- Data for this exercise:
- Opening Delimiter -

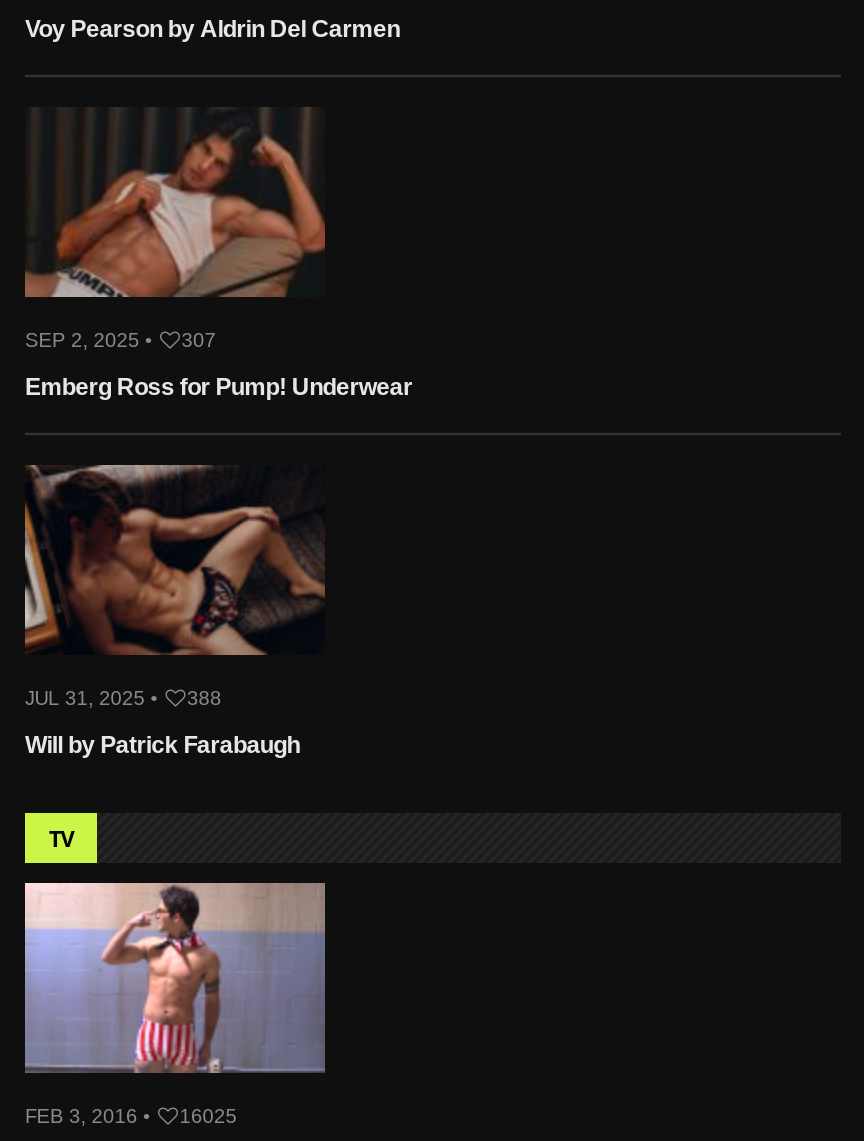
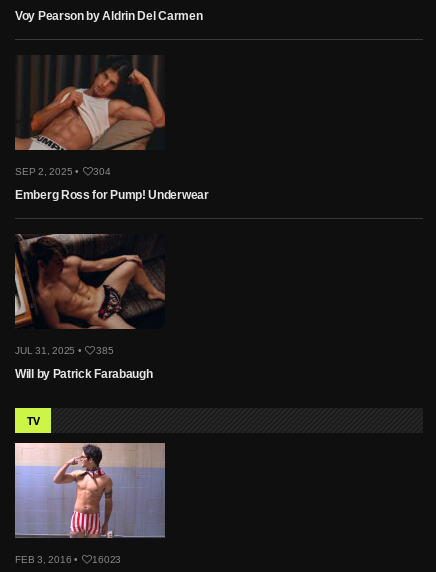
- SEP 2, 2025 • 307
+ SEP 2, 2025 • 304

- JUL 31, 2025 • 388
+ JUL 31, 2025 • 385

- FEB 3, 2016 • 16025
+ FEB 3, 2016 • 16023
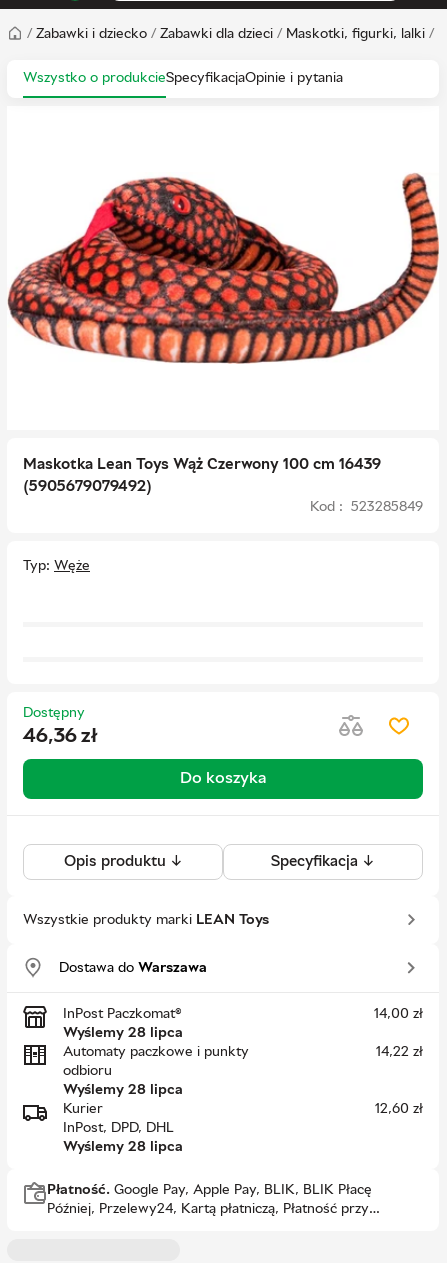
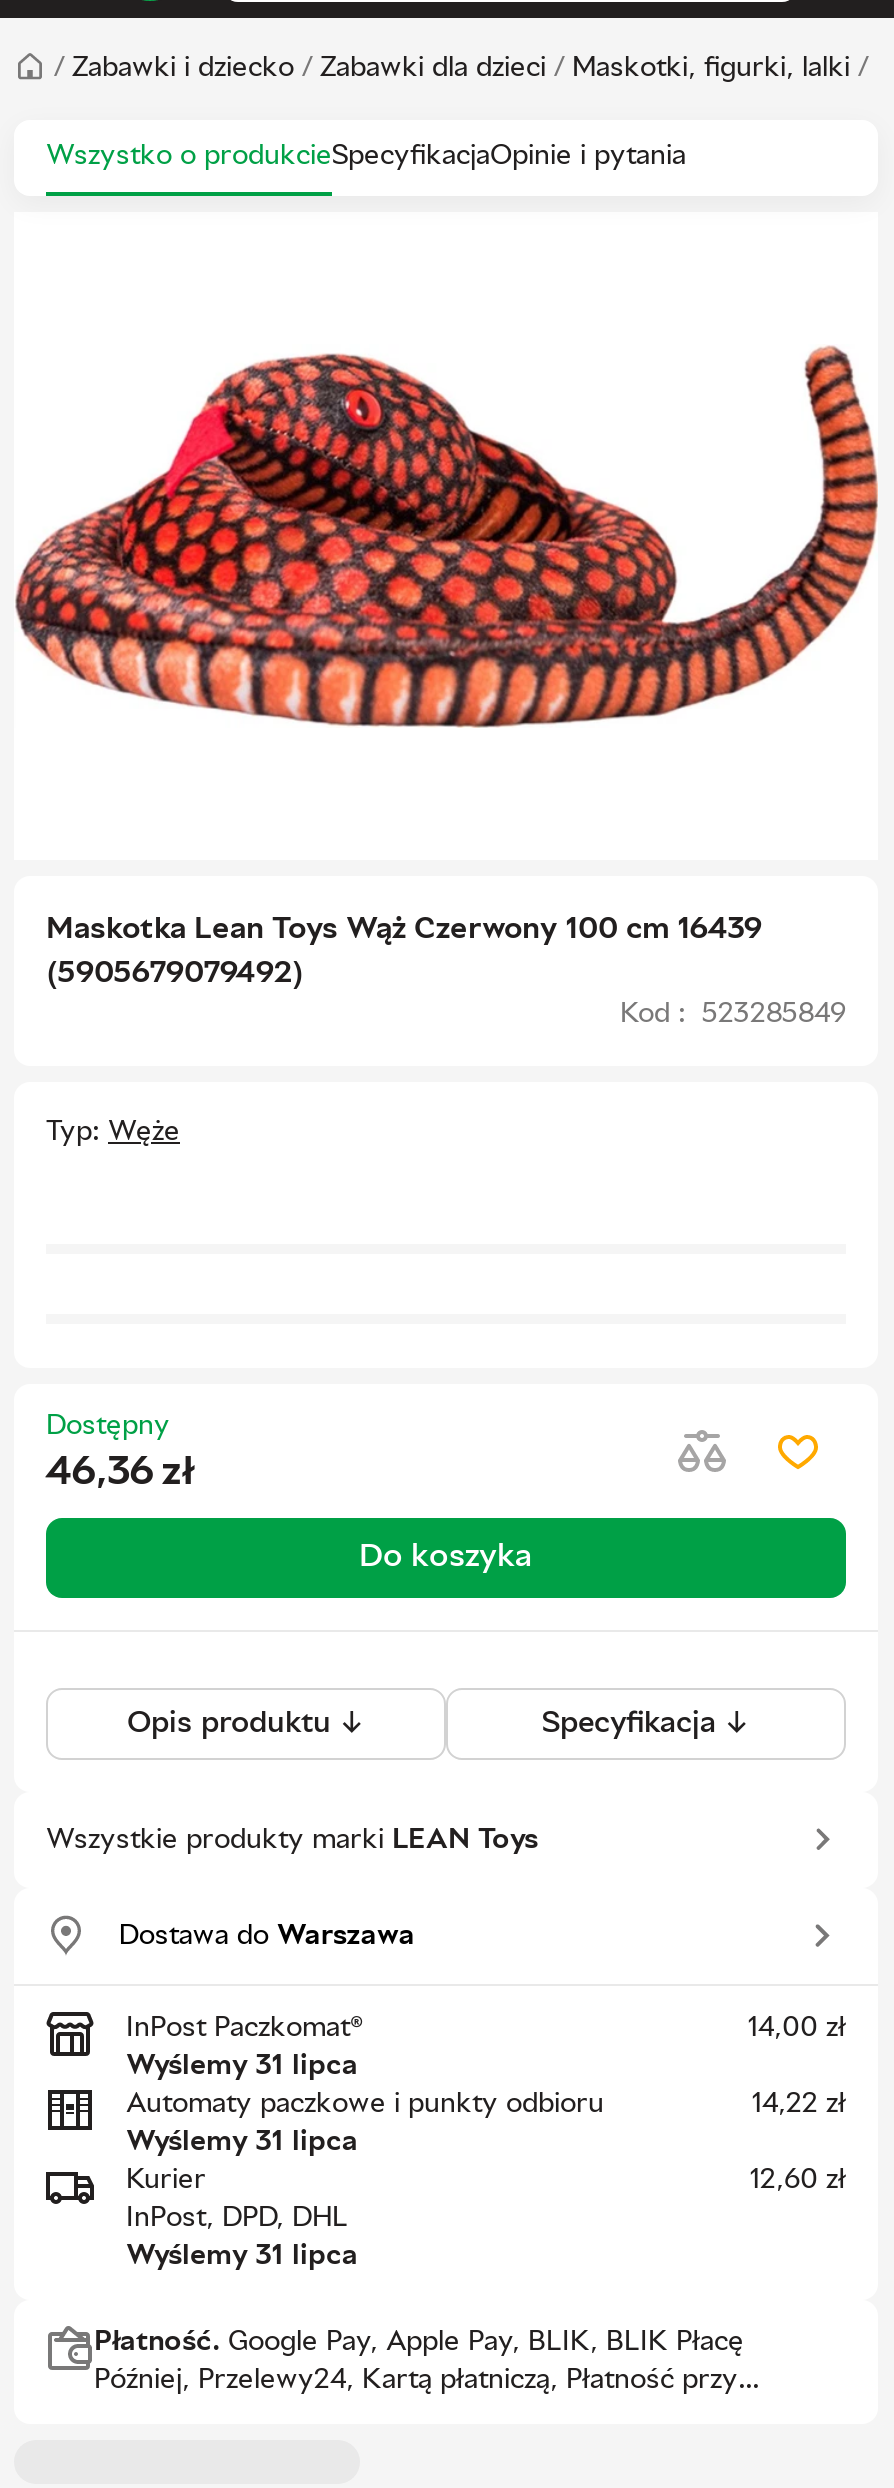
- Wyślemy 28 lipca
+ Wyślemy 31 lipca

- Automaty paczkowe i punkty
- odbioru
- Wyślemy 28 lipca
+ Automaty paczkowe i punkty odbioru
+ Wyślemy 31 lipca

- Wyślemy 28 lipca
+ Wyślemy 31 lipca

- Closing Delimiter -
- Opening Delimiter -

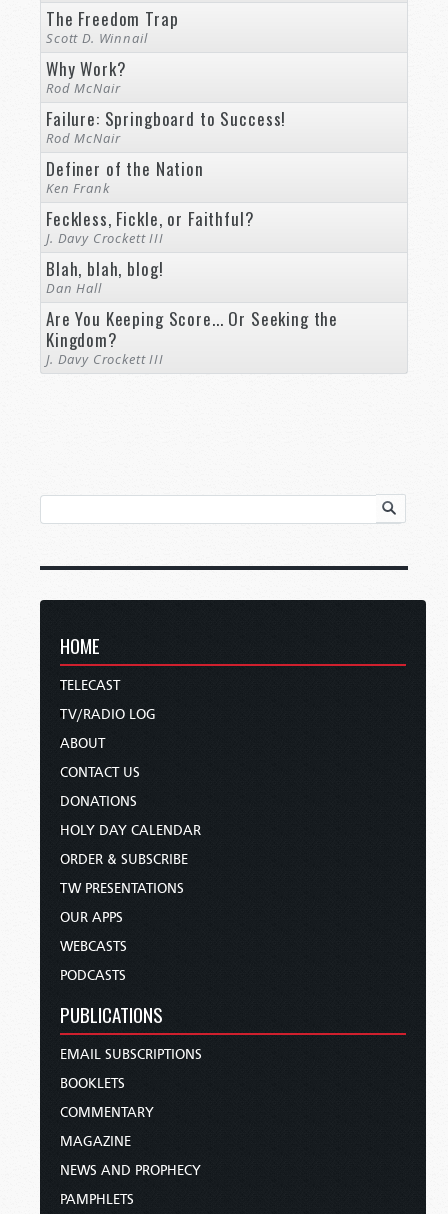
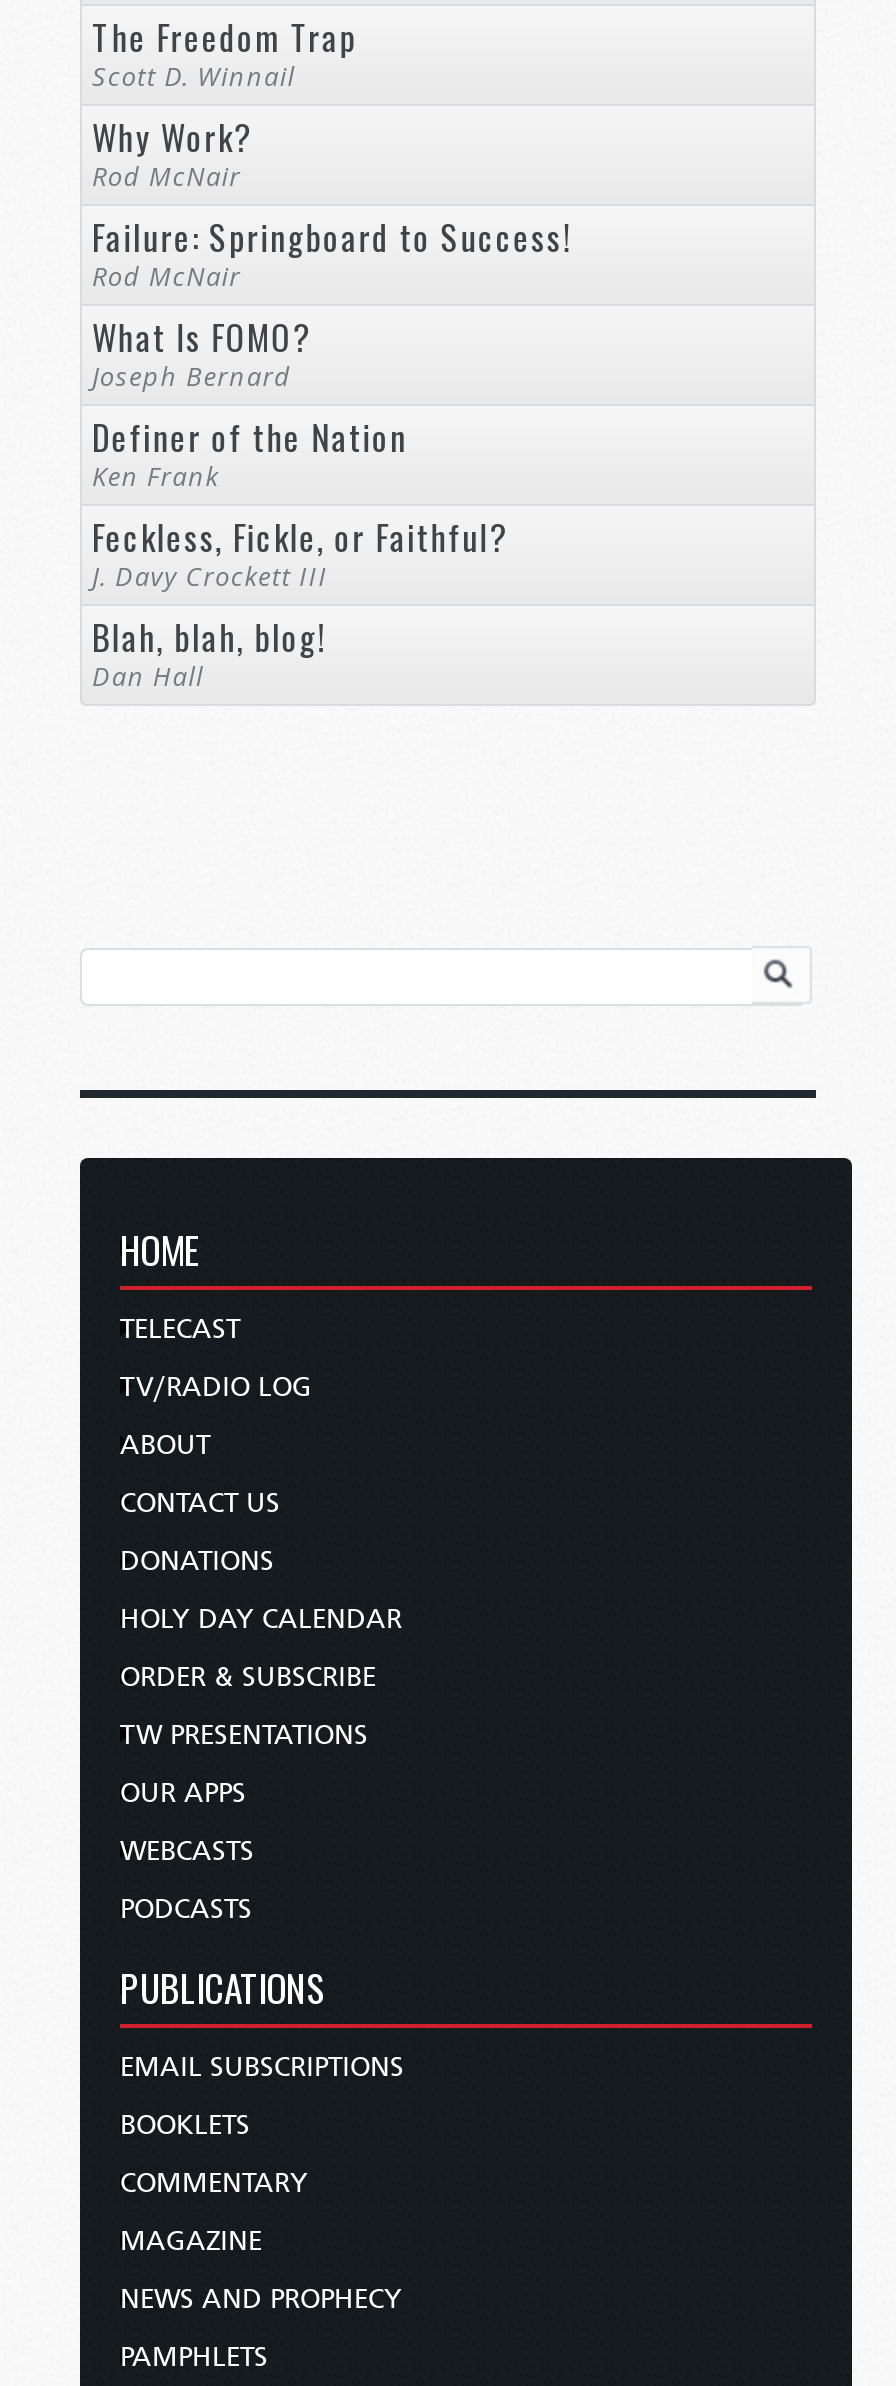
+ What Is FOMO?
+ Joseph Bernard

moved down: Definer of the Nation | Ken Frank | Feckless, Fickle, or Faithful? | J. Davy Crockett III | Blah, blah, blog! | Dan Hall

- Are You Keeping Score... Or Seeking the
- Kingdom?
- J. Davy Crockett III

- Closing Delimiter -
- Opening Delimiter -

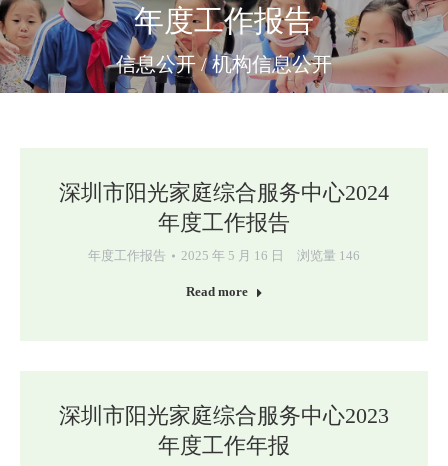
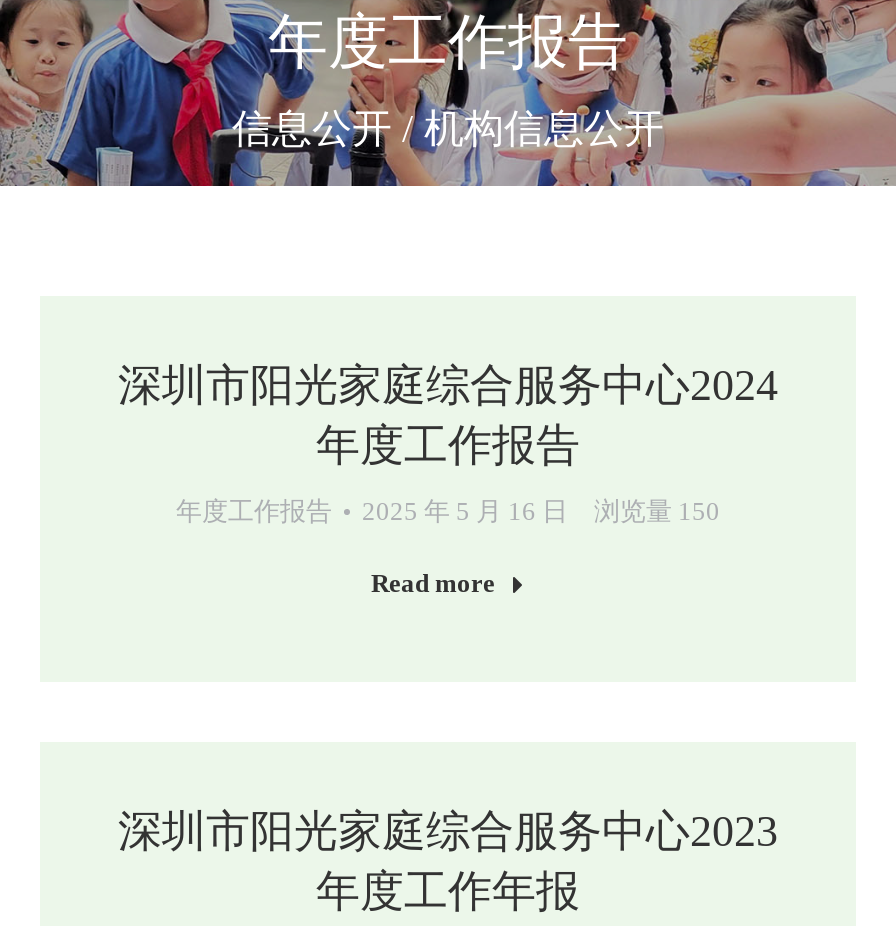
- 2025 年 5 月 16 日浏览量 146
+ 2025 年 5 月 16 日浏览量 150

- Closing Delimiter -

- What you should do:
In the listing above, find the line containing "- Are You Keeping Score... Or Seeking the" and the line containing "- J. Davy Crockett III", then quote both, plus every line between them, exactly as written.

- Result for this task:
- Are You Keeping Score... Or Seeking the
- Kingdom?
- J. Davy Crockett III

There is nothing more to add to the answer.